[Modification records]
__________________________________________________
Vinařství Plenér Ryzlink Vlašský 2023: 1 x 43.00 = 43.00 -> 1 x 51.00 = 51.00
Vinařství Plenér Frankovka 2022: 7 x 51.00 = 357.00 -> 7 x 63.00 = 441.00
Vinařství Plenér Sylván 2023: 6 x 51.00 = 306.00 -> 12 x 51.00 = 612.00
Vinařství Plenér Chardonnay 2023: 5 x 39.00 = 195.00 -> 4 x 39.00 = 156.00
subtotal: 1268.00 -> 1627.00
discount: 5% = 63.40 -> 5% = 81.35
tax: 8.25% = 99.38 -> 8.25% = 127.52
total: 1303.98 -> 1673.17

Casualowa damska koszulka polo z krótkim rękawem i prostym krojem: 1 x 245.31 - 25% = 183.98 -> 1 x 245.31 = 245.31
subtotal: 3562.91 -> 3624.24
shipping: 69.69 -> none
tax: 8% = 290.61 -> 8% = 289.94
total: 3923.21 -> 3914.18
__________________________________________________
__DIRECTIONS FOR THIS TASK__:
An exact copy of the data is needed.

__THE ANSWER__:
Vinařství Plenér Ryzlink Vlašský 2023: 1 x 43.00 = 43.00 -> 1 x 51.00 = 51.00
Vinařství Plenér Frankovka 2022: 7 x 51.00 = 357.00 -> 7 x 63.00 = 441.00
Vinařství Plenér Sylván 2023: 6 x 51.00 = 306.00 -> 12 x 51.00 = 612.00
Vinařství Plenér Chardonnay 2023: 5 x 39.00 = 195.00 -> 4 x 39.00 = 156.00
subtotal: 1268.00 -> 1627.00
discount: 5% = 63.40 -> 5% = 81.35
tax: 8.25% = 99.38 -> 8.25% = 127.52
total: 1303.98 -> 1673.17

Casualowa damska koszulka polo z krótkim rękawem i prostym krojem: 1 x 245.31 - 25% = 183.98 -> 1 x 245.31 = 245.31
subtotal: 3562.91 -> 3624.24
shipping: 69.69 -> none
tax: 8% = 290.61 -> 8% = 289.94
total: 3923.21 -> 3914.18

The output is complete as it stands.